** TASK DESCRIPTION **
Each line that includes "code" must be copied from the records.

** ENTRIES PROVIDED **
------------
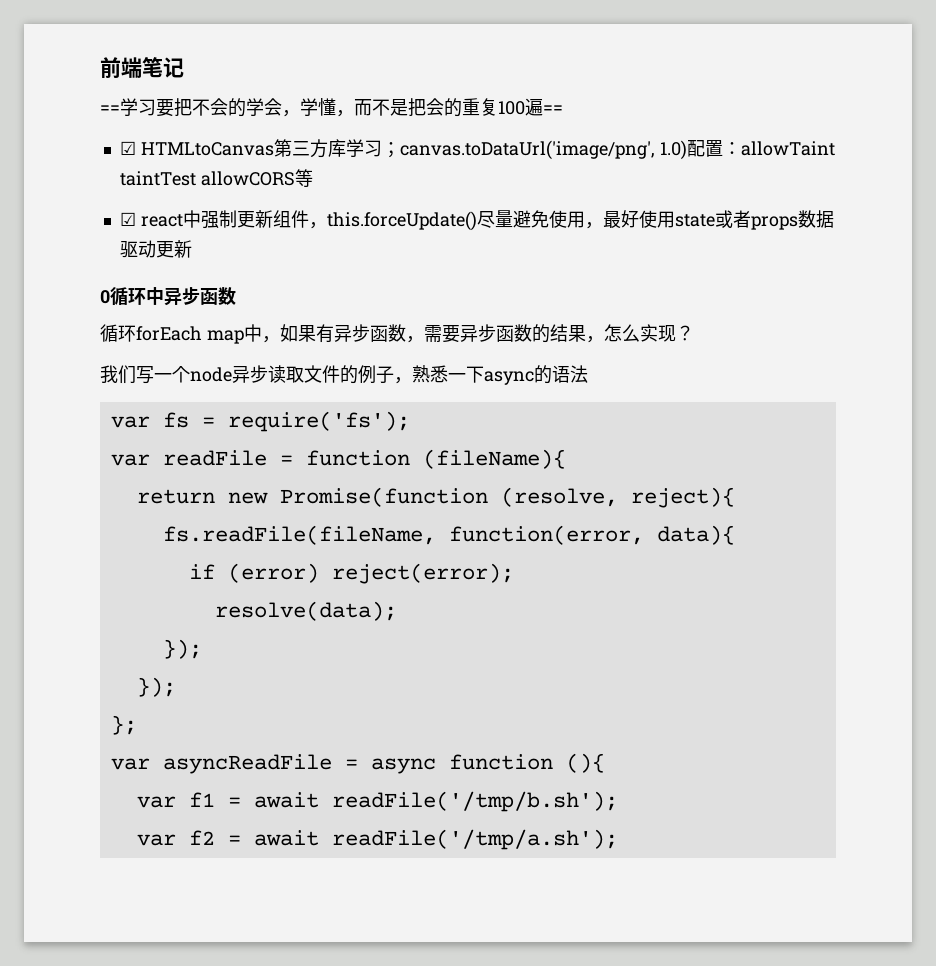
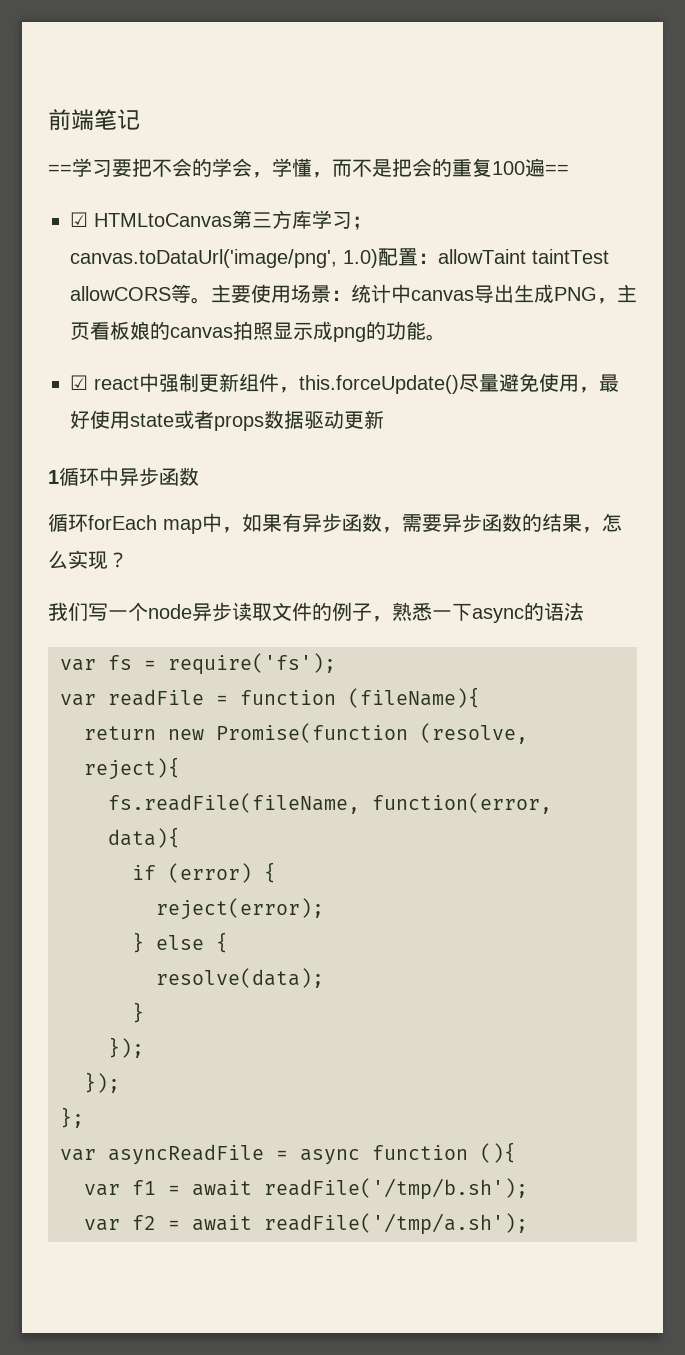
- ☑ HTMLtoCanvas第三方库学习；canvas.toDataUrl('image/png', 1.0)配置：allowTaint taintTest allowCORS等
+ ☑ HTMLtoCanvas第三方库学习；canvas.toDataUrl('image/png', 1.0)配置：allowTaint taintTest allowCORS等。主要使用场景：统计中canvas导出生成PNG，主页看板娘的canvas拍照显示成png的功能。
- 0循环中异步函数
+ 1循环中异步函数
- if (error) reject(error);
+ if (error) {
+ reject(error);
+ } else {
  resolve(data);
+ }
------------
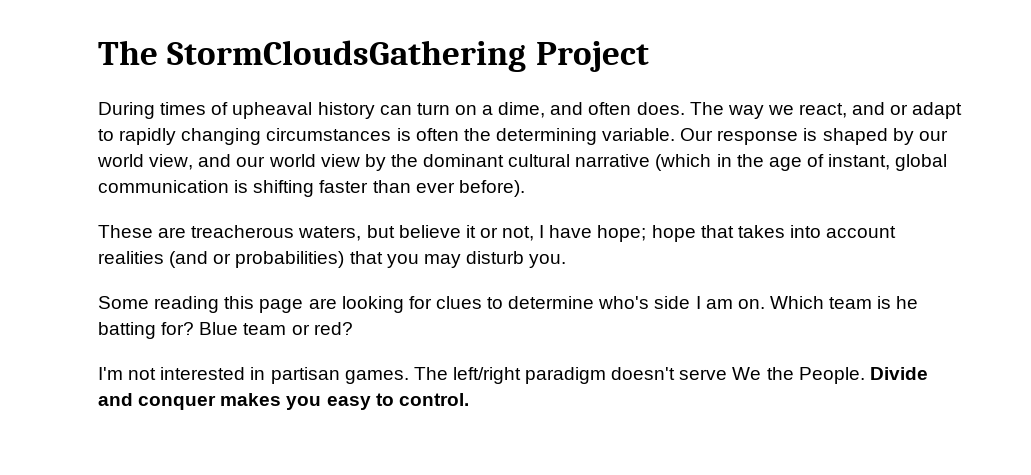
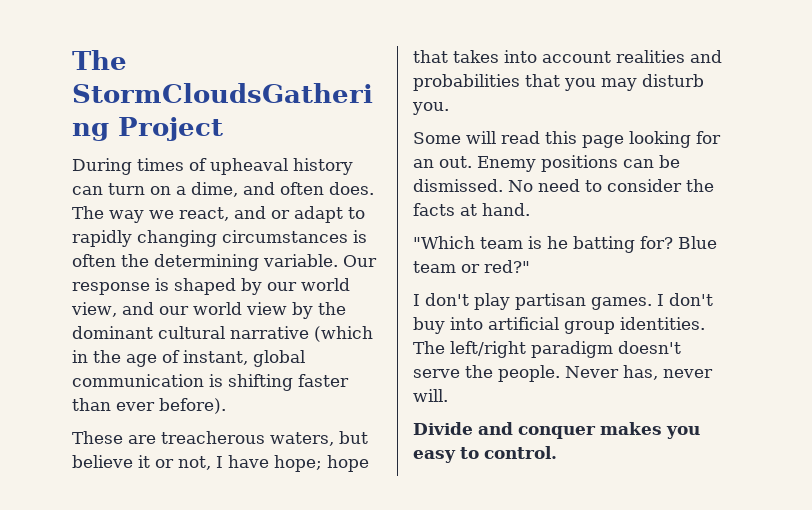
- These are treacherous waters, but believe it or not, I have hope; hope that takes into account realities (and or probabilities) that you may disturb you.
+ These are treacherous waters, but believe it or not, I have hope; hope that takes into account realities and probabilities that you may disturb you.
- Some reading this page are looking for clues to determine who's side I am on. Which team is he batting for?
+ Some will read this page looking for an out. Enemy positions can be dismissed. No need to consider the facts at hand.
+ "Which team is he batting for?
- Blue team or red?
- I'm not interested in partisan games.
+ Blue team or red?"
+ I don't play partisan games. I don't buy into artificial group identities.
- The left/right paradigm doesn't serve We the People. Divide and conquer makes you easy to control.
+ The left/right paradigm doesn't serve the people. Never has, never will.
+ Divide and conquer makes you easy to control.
------------
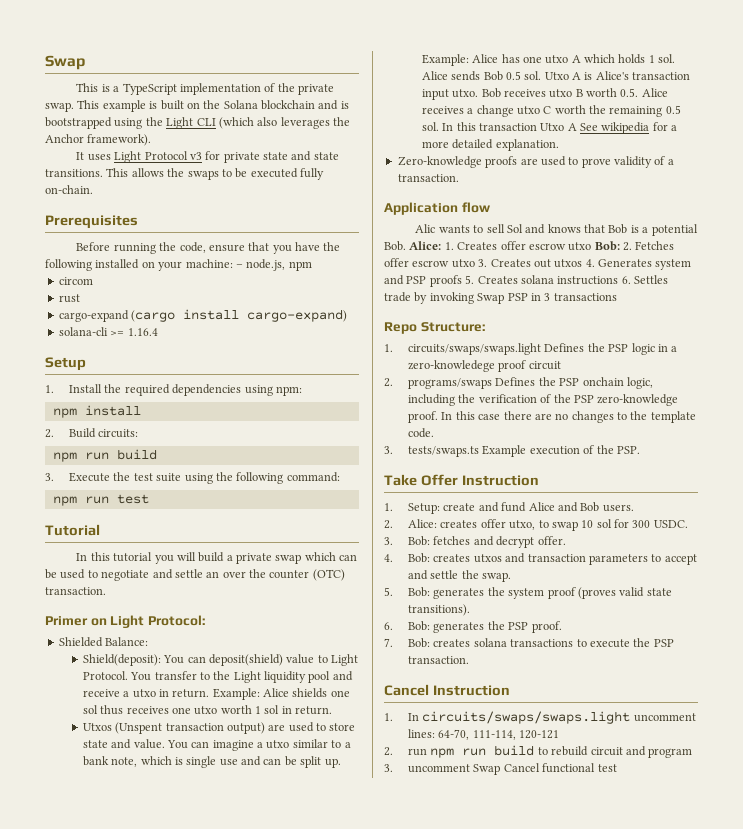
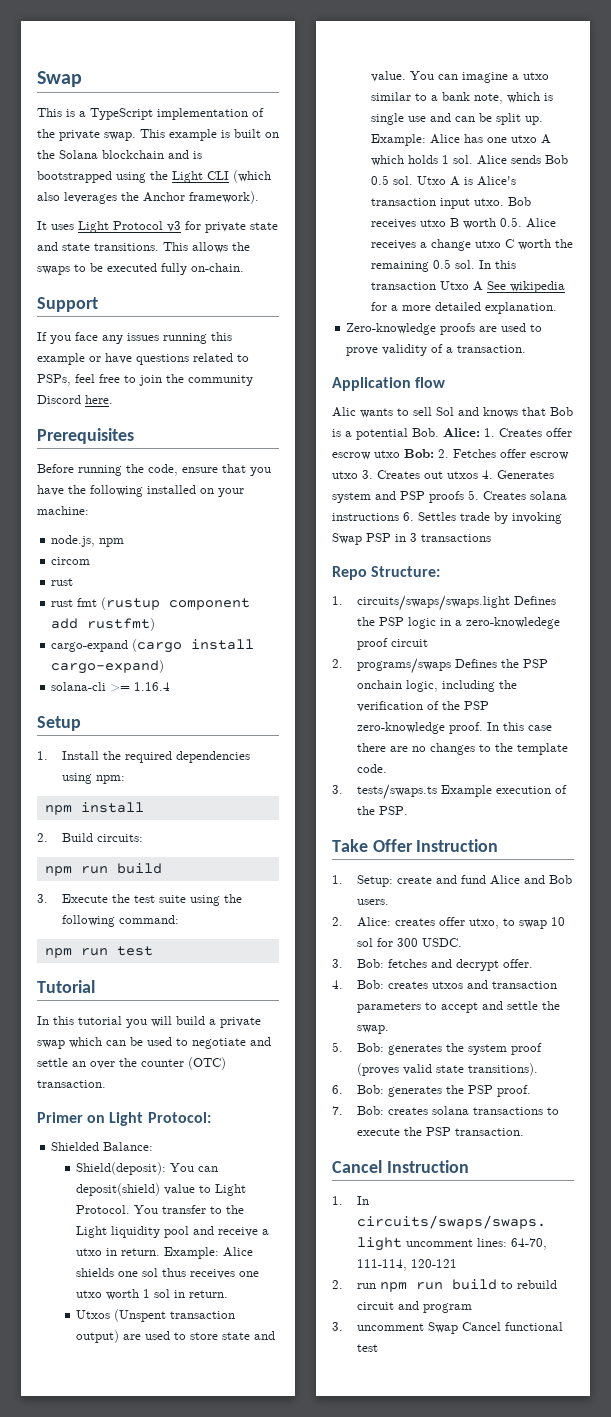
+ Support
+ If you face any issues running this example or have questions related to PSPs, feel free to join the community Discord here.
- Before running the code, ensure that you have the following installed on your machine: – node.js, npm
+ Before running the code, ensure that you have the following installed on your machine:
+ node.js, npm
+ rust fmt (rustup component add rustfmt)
------------
** ANSWER TO THIS EXERCISE **
- Before running the code, ensure that you have the following installed on your machine: – node.js, npm
+ Before running the code, ensure that you have the following installed on your machine:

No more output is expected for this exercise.